Il ne faut rien attendre des membres des conseils d'administration qui ont partie liée avec la direction, eux-mêmes paralysés par la surcharge pondérable des jetons de présence aux allures de provocation. Force est de constater que les vertueux principes de bonne «gouvernance», comités de rémunération, de vérification, composés d'administrateurs en théorie indépendants, ne sont souvent qu'illusion et poudre aux yeux pour épater la galerie et endormir les actionnaires.
Les rémunérations ne cessent d'atteindre des sommets vertigineux. Les assemblés générales sont des parodies de démocratie actionnariale en raison des lois vicieuses sur les procurations qui accordent tous les pouvoirs à la direction et aucun aux simples actionnaires ou leurs représentants. Quiconque aura la patience de lire la Loi sur les banques et la Loi canadienne des sociétés se rendra vite compte qu'elles confortent d'abord et avant tout les intérêts des banquiers et des dirigeants d'entreprises, qui ont les coudées franches et leurs entrées privilégiées dans les coulisses du Parlement canadien.
À Ottawa d'agir
C'est au fédéral que la vraie partie se joue. Avant toute chose, il est urgent d'arrêter l'hémorragie de nos impôts par la résiliation des conventions fiscales dans les paradis fiscaux. Il y là des milliards qui se prélassent au soleil alors que les besoins en santé et en éducation sont hurlants.

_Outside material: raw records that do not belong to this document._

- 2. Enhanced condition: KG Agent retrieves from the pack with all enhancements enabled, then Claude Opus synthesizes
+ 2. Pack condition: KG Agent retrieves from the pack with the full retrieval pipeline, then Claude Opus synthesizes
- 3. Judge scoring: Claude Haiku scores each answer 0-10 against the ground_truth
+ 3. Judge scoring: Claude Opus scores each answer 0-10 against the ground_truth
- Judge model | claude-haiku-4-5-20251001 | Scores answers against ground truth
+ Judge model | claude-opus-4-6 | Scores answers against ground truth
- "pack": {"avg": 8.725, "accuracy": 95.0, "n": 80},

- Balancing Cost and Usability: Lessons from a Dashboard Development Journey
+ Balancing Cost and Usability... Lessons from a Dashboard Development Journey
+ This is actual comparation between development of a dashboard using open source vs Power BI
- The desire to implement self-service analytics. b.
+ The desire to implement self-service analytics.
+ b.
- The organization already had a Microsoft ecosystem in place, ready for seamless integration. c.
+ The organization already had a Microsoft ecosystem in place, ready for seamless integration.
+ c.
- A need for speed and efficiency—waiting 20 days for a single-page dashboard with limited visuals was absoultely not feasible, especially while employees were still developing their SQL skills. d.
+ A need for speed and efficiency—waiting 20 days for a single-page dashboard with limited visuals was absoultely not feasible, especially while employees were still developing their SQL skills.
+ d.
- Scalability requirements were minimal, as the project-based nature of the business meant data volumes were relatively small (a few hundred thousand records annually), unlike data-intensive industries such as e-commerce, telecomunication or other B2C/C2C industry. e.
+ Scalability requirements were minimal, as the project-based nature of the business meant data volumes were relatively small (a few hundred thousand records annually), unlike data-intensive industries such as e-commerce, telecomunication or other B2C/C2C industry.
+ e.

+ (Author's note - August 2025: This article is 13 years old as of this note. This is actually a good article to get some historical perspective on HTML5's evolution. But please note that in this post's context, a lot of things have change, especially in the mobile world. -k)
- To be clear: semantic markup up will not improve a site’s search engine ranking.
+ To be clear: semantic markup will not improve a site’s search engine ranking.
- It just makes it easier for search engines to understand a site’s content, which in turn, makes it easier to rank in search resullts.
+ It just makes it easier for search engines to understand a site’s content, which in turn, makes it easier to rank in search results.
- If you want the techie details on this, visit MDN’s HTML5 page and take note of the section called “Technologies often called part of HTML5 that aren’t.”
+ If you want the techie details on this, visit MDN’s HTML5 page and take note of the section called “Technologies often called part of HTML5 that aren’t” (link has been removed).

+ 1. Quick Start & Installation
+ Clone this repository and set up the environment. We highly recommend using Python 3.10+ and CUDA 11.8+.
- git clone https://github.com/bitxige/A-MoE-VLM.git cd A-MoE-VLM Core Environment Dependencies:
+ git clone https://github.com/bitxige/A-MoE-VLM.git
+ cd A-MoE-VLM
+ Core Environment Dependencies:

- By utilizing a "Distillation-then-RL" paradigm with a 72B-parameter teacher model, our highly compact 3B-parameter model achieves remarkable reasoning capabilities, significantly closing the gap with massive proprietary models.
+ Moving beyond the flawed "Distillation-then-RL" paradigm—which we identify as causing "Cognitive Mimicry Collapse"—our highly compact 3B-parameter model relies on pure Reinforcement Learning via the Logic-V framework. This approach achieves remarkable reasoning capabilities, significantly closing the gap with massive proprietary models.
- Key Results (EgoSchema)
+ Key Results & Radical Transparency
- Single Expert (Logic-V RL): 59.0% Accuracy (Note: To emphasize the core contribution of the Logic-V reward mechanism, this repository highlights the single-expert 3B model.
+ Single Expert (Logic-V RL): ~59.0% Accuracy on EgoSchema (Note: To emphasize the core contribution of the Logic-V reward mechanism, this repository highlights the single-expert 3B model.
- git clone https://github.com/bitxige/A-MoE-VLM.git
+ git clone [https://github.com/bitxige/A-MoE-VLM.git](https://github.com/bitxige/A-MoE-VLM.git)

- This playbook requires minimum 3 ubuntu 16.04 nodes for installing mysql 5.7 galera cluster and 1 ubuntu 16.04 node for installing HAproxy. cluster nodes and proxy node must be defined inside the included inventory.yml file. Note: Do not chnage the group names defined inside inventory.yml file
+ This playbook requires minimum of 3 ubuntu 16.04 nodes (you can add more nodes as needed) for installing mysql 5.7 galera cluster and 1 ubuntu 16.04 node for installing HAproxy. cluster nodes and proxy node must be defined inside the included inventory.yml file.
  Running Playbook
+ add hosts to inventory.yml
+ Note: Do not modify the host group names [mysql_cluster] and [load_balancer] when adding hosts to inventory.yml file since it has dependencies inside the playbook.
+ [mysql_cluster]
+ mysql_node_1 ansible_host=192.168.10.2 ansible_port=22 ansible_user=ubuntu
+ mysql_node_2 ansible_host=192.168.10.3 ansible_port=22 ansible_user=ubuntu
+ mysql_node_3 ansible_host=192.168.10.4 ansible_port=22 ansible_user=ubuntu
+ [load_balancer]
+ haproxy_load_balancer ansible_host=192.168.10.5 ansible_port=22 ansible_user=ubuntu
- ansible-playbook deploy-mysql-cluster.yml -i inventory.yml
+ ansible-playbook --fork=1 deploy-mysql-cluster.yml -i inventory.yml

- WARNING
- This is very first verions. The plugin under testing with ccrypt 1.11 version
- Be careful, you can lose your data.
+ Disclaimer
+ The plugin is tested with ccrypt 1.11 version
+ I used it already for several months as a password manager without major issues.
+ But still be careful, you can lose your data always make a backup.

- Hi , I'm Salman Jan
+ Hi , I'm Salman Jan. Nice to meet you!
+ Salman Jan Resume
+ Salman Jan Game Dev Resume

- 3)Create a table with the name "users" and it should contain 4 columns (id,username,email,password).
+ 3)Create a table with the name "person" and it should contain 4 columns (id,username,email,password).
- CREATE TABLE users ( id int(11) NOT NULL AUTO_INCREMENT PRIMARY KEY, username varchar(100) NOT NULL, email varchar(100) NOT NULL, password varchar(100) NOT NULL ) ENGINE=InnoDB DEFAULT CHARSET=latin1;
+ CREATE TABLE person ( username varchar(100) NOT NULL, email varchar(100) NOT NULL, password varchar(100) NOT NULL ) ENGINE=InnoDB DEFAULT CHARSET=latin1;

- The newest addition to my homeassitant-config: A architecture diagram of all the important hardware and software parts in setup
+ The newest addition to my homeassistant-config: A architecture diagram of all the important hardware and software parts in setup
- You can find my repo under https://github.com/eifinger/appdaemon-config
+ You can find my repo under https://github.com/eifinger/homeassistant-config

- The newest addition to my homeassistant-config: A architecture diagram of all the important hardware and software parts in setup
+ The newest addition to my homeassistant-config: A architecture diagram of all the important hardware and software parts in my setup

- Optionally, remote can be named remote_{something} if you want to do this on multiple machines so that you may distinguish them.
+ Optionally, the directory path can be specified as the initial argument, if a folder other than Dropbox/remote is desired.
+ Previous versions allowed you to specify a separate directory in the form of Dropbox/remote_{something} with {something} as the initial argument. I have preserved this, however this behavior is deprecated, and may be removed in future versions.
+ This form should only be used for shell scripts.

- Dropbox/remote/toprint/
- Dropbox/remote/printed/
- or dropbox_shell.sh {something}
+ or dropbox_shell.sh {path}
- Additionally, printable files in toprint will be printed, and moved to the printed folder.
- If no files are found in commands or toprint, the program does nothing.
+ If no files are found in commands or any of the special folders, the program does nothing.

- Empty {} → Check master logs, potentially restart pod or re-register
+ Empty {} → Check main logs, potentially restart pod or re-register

Des lois draconiennes s'imposent sur le plafonnement salarial des dirigeants des sociétés ouvertes et de la rémunération de leurs administrateurs. D'autres sont attendues, plus musclées et sévères sur les transactions et délits d'initiés, assorties de pouvoirs réels aux actionnaires pour briser la franc-maçonnerie des «copains d'abord» et le recrutement incestueux des membres des conseils d'administration. [...]
Dans l'état actuel de la furieuse incandescence de l'enrichissement sans cause et du pourrissement du capitalisme financier, il faut opposer aux libertés dépravées des lois correctrices, et surtout leur stricte application sans états d'âme et sans égard à l'endroit de ceux qui les enfreignent. Il y a là un passage obligé pour rétablir la confiance des investisseurs dans le marché et mettre fin aux abus qui révoltent les honnêtes gens et empestent les institutions financières.